[seek-dev] update on TOS Kepler actors
Robert Gales
rgales at ku.edu
Thu Sep 8 00:07:39 PDT 2005
Hi Matt,
> Thanks for the summary. We agreed on the approach of using simpleTypes,
> and I still think that is the best approach, so no changes there. Could
> you send seek-dev a configured workflow that exercises all of the TOS
> functions via the web services actor?
Sure. I think I'll implement a stubbed server with realistic (will
result in at least some names that are present in MaNIS) canned results
until the implementation of TOS is done and fully tested. If nothing
else, it will at least be a proof of concept that the TOS portion of the
ENM workflow will work. I head out for the TDWG conference on Friday
and will be out of the office tomorrow, but will build the stub and put
together the workflow while I'm at the conference and mail it to
seek-dev as soon as possible.
>That way Dan and I can see it in
> action using Kepler. I'll probabaly check it in so Dan can see how to
> use it within the ENM workflow. Thanks.
>
> I mostly agreed with the ENM workflow you described below, but I think
> there is a critical modification that I think you missed. We need to
> make sure name strings are not used multiply among different concepts,
> i.e. each name is assigned to only one concept. Procedurally, once we
> have the list of accepted species-concepts from TOS, we get the list of
> synonym names that have been used for that concept. Then for each
> synonym name, we see what the most likely concept is for that name, then
> assign it to that (and only that) concept. Then you move onto querying
> DiGIR for each concept using the associated set of names we've established.

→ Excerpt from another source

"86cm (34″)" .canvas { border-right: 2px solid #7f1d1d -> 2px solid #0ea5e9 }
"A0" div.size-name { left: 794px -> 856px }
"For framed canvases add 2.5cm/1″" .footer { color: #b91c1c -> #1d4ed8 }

This was left out of the workflow because it should not be necessary
given the manner in which we have decided to handle MaNIS names. For
every name we harvest, we are creating a "calculated synonymy"

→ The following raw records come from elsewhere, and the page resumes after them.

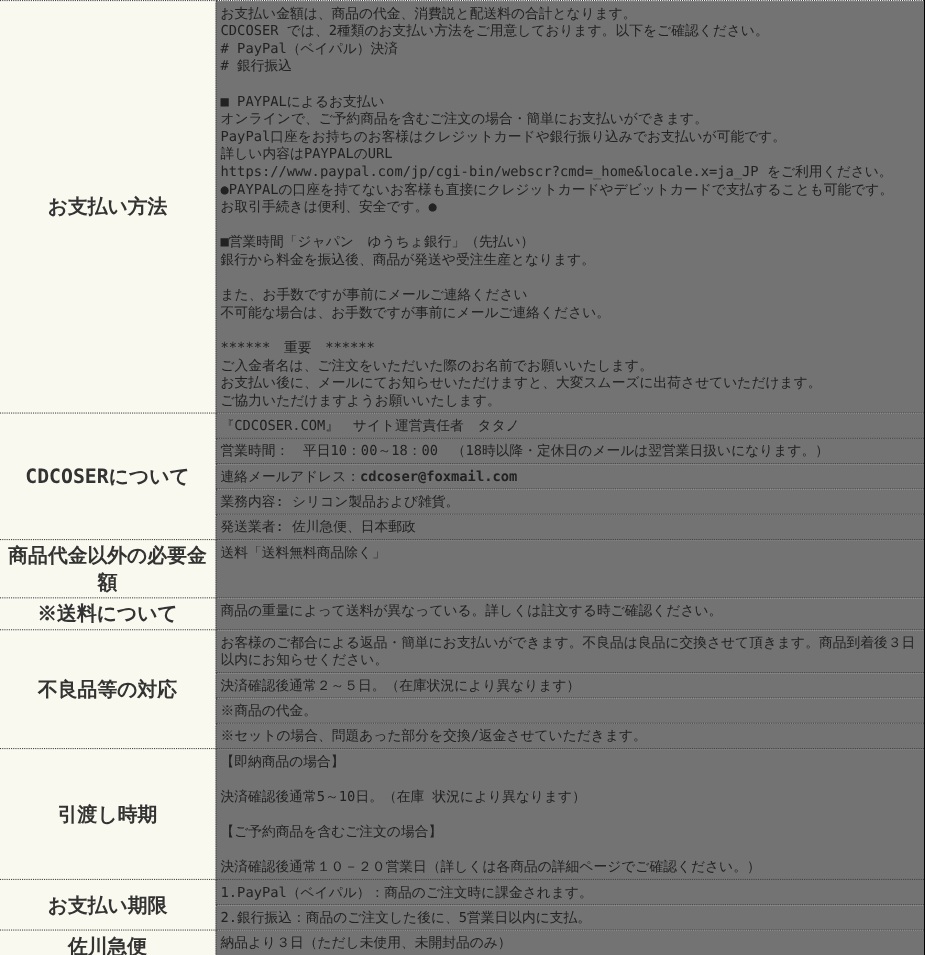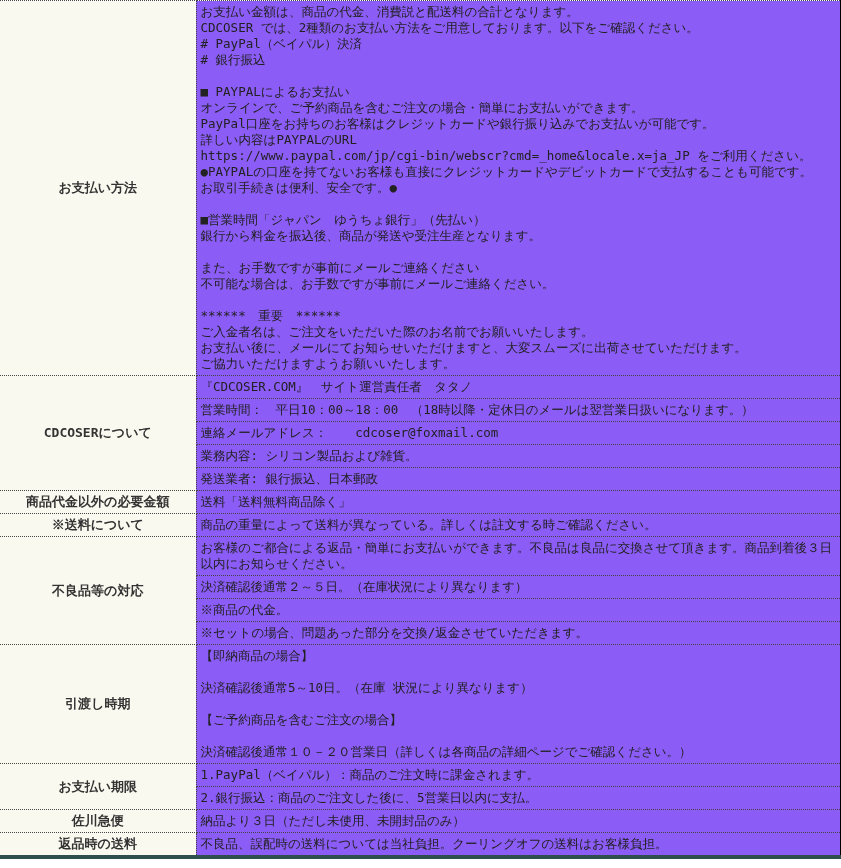"お支払い金額は、商品の代金、消費説と配送料の合計となります。" td.row-content { background: #8b5cf6 -> #737373 }
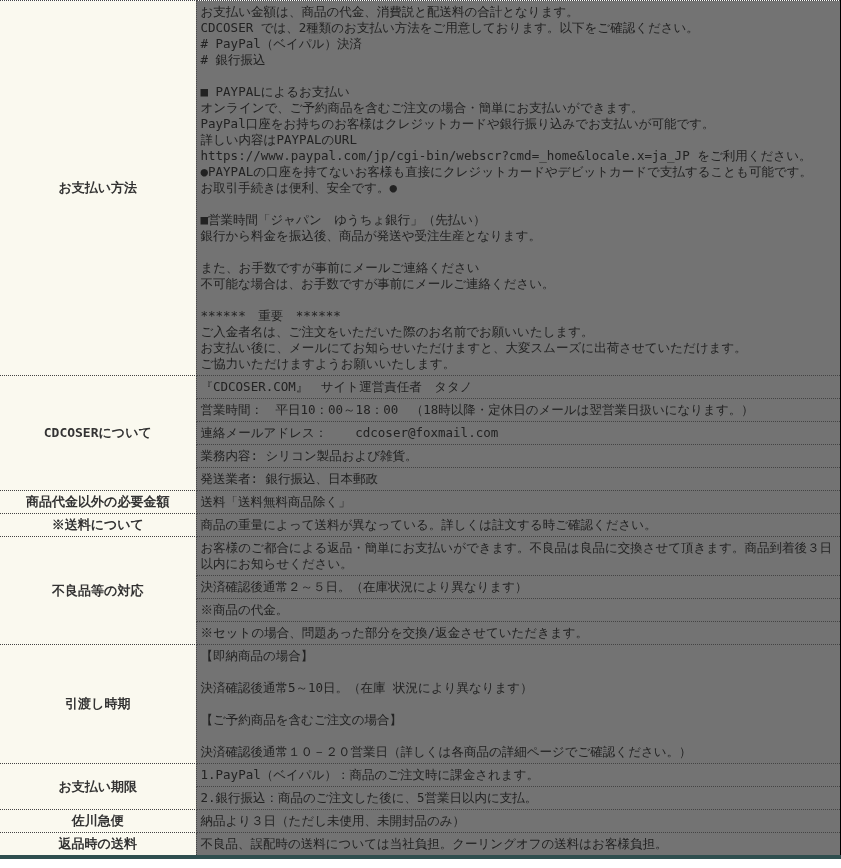"お支払い方法" th.row-label { font-size: 13px -> 18px }
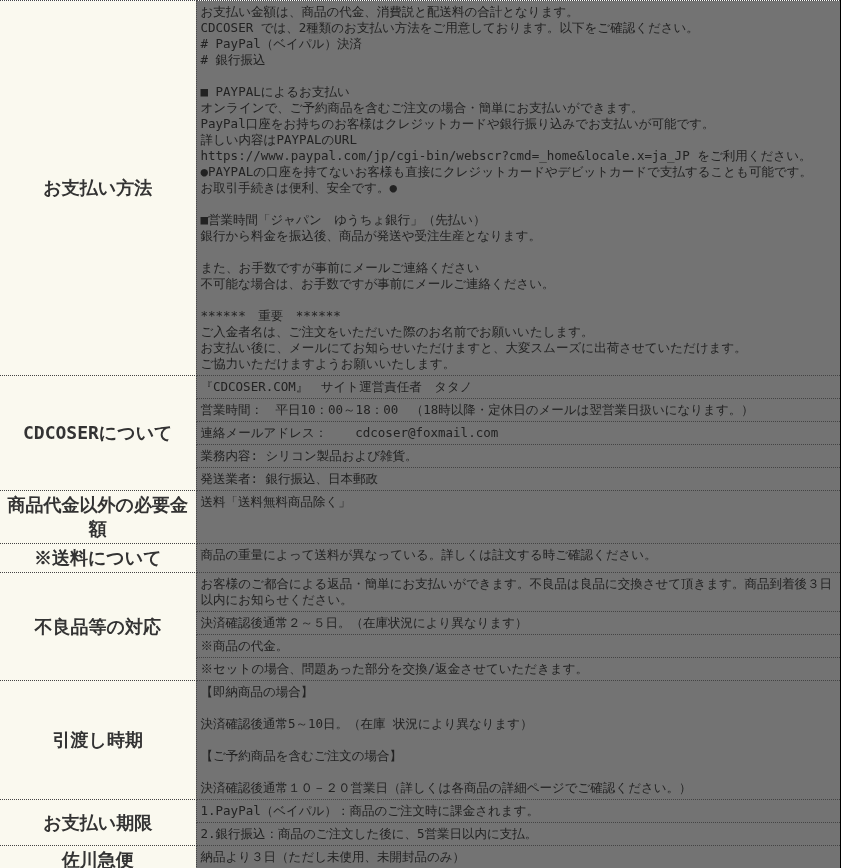"cdcoser@foxmail.com" td.row-content strong { font-weight: normal -> bold; margin-left: 28px -> none }
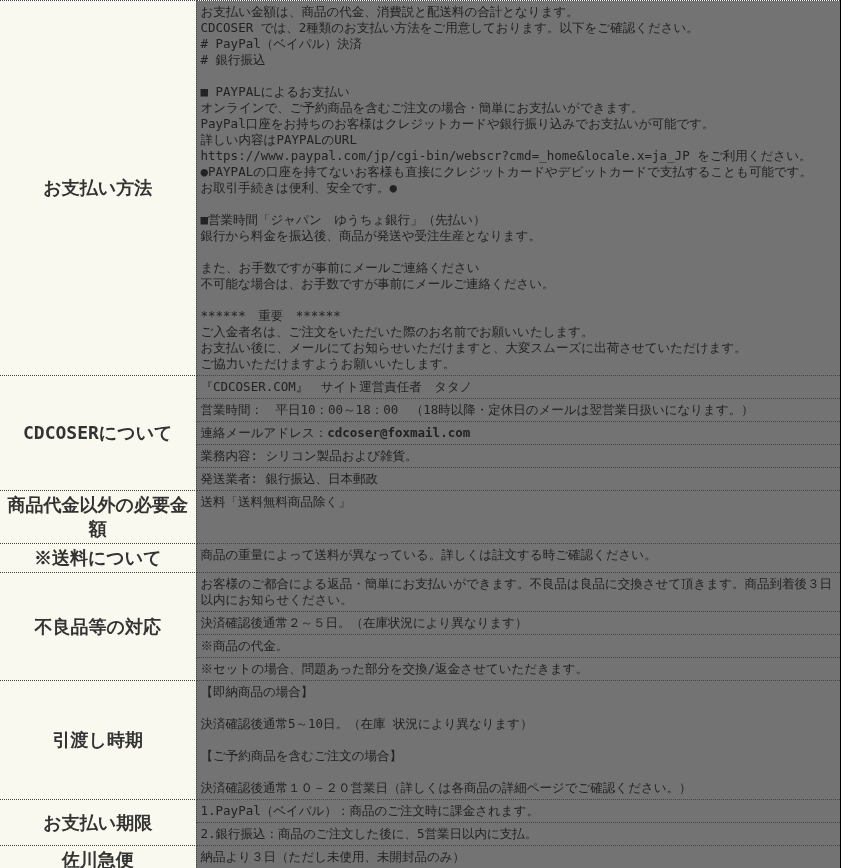"発送業者: 銀行振込、日本郵政" span { text: 銀行振込 -> 佐川急便 }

relationship to concepts within all authoritative lists. In other
words, we assign a relationship between that name and its best
concept(s) for every authoritative list. So the basic algorithm would
look like
for (String name : namesImported)
{
for (Authority auth : authorities)
{
Concept[] concs = getBestConcept(name, auth);
for (Concept c : concs)
{
addRelationship(name, conc, "calculated synonymy");
}
}
}
So the results of getSynonymousNames will return names of two types:
1) Those names present in concepts defined as synonymous from the
authority, for which a call to getBestConcept will return the GUID of
the concept defined with that name.
or
2) A name harvested from MaNIS, for which a call to getBestConcept will
end up simply echoing the GUID of the concept for which
getSynonymousNames was originally called with.
However unlikely it is that a name string will map to multiple concepts
within a single authoritative list (particularly if that list is for a
single class), there is really no feasible way that TOS can guarantee
that a name string will not map to multiple concepts with equal scores.
This is due to the limitation of having only string matching
algorithms at our disposal when matching a name string to a concept.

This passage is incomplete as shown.